Para fazer das aulas algo que instigasse
seus alunos da 6ª série, Carvalho recebeu o jogo Super Trunfo com entusiasmo em
sala. Na brincadeira, vence quem tem as cartas com carros mais potentes ou
velozes. Com base no conteúdo estudado, a meninada bolou o Super Trunfo Animal.
Os alunos pesquisaram vertebrados e invertebrados e levantaram uma série de
características de diversos bichos. Eles criaram os critérios de pontuação, que
variaram conforme a sala. "Numa turma, os animais em extinção venciam
porque eram raros. Em outra, eles perdiam porque, se houvesse uma alteração
ambiental, seriam os primeiros a morrer", conta Carvalho.

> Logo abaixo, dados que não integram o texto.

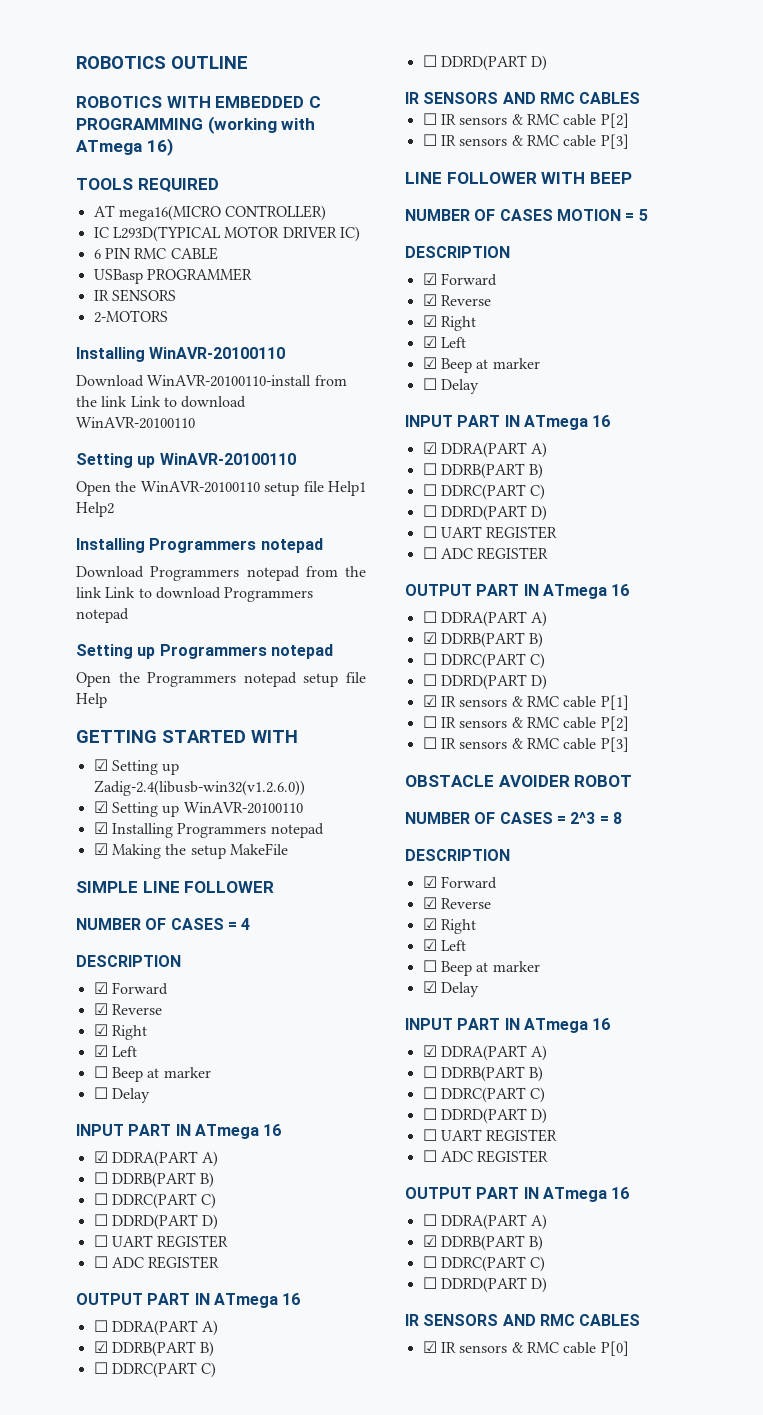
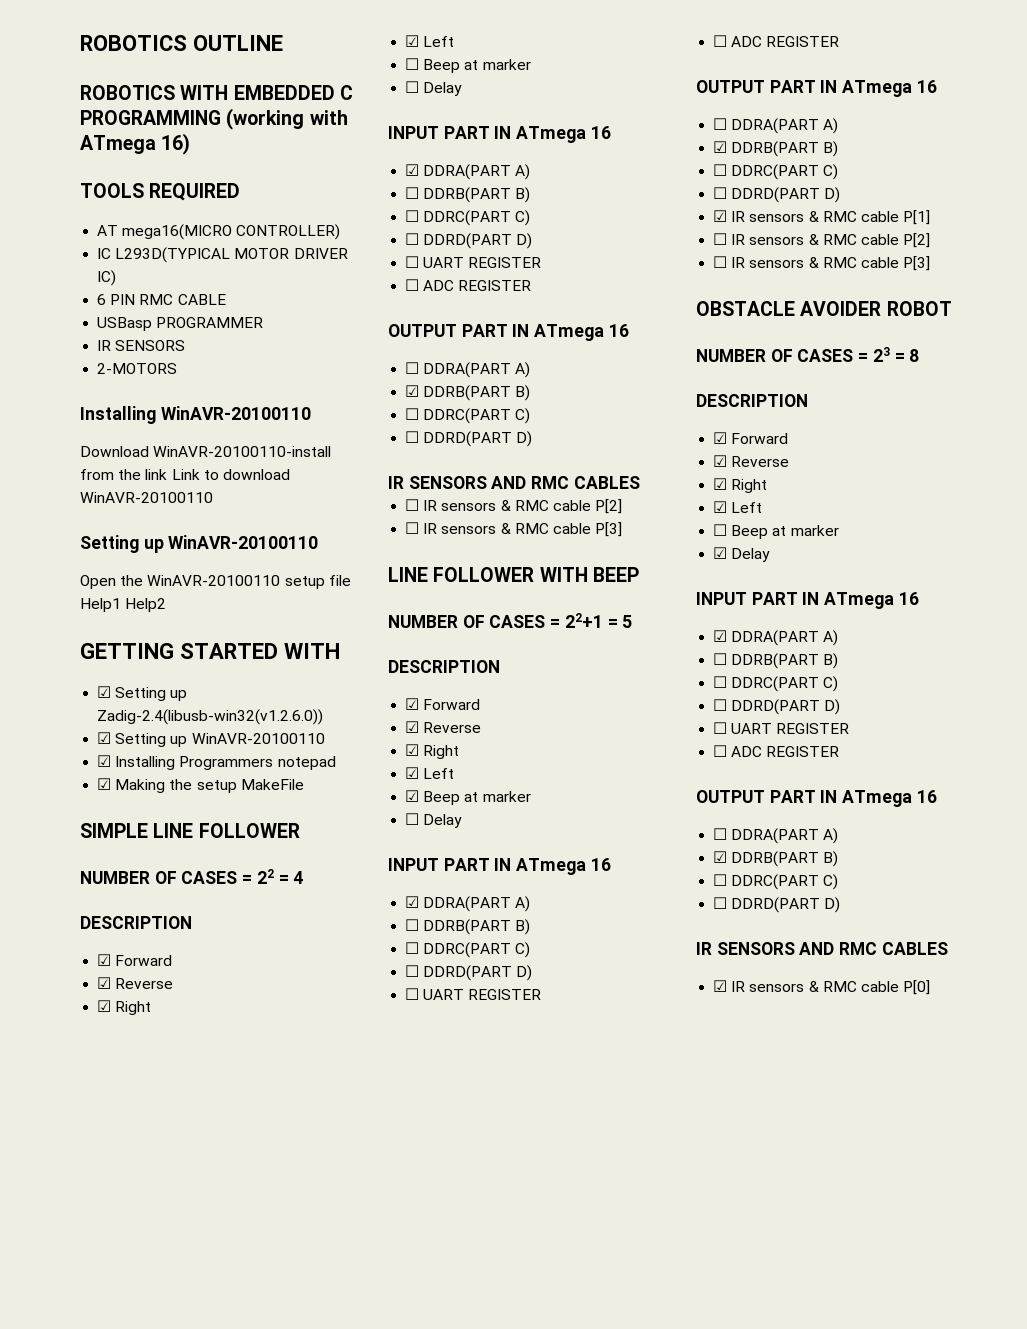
[76,538,323,553] [76,566,366,581] [76,587,314,602] [76,608,129,623] [76,644,333,659] [76,672,366,687] [76,693,107,708] // Installing Programmers notepad // Download Programmers notepad from the link Link to download Programmers notepad // Setting up Programmers notepad // Open the Programmers notepad setup file Help -> (167, 605) none
(237, 926) none -> [256,869,289,884] 22 =
[556,209,621,221] MOTION -> [550,613,603,628] = 22+1
[570,812,596,824] 2^3 -> [872,347,890,362] 23

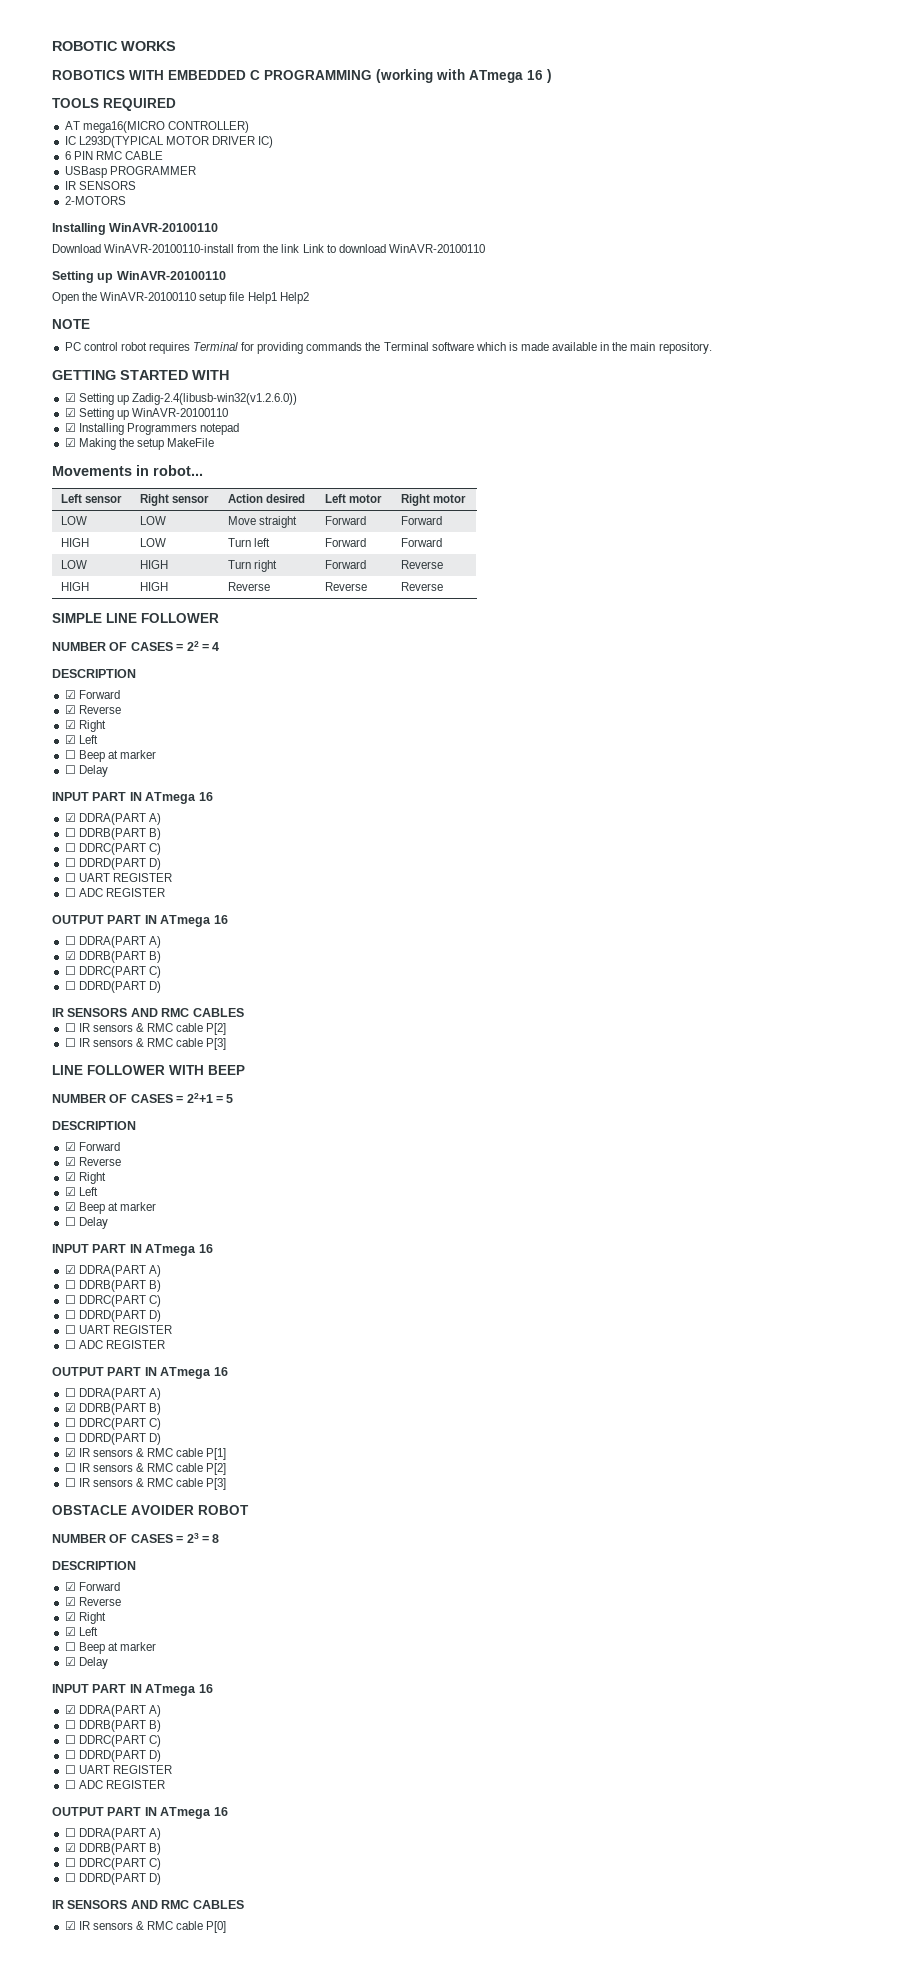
[80,35,283,51] ROBOTICS OUTLINE -> [52,41,176,51] ROBOTIC WORKS
[161,133,191,155] 16) -> [527,69,552,83] 16 )
(167, 605) none -> [52,319,90,329] [64,342,712,354] // NOTE // PC control robot requires Terminal for providing commands the Terminal software which is made available in the main repository.
(304, 784) none -> [52,465,203,476] [60,494,123,503] [139,494,210,506] [227,494,306,503] [324,494,383,503] [400,494,467,506] [60,516,87,525] [139,516,166,525] [227,516,298,528] [324,516,366,525] [400,516,442,525] [60,538,89,547] [139,538,166,547] [227,538,271,547] [324,538,366,547] [400,538,442,547] [60,560,87,569] [139,560,168,569] [227,560,278,572] [324,560,366,569] [400,560,443,569] [60,582,89,591] [139,582,168,591] [227,582,270,591] [324,582,367,591] [400,582,443,591] // Movements in robot... // Left sensor | Right sensor | Action desired | Left motor | Right motor // LOW | LOW | Move straight | Forward | Forward // HIGH | LOW | Turn left | Forward | Forward // LOW | HIGH | Turn right | Forward | Reverse // HIGH | HIGH | Reverse | Reverse | Reverse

Duarte vai pelo mesmo caminho e
igualmente relaciona o cotidiano dos alunos aos temas do currículo. "Pedi
para eles observarem onde eram fabricados os tênis ou as canetas que usavam.
Essa foi a forma de introduzir a discussão sobre a abertura econômica da década
de 1990 e os índices de desemprego no Brasil", comenta. "Quando o
professor aproxima o conteúdo escolar dos interesses dos alunos, a necessidade
de resistir fica em segundo plano", analisa Nadia Bossa.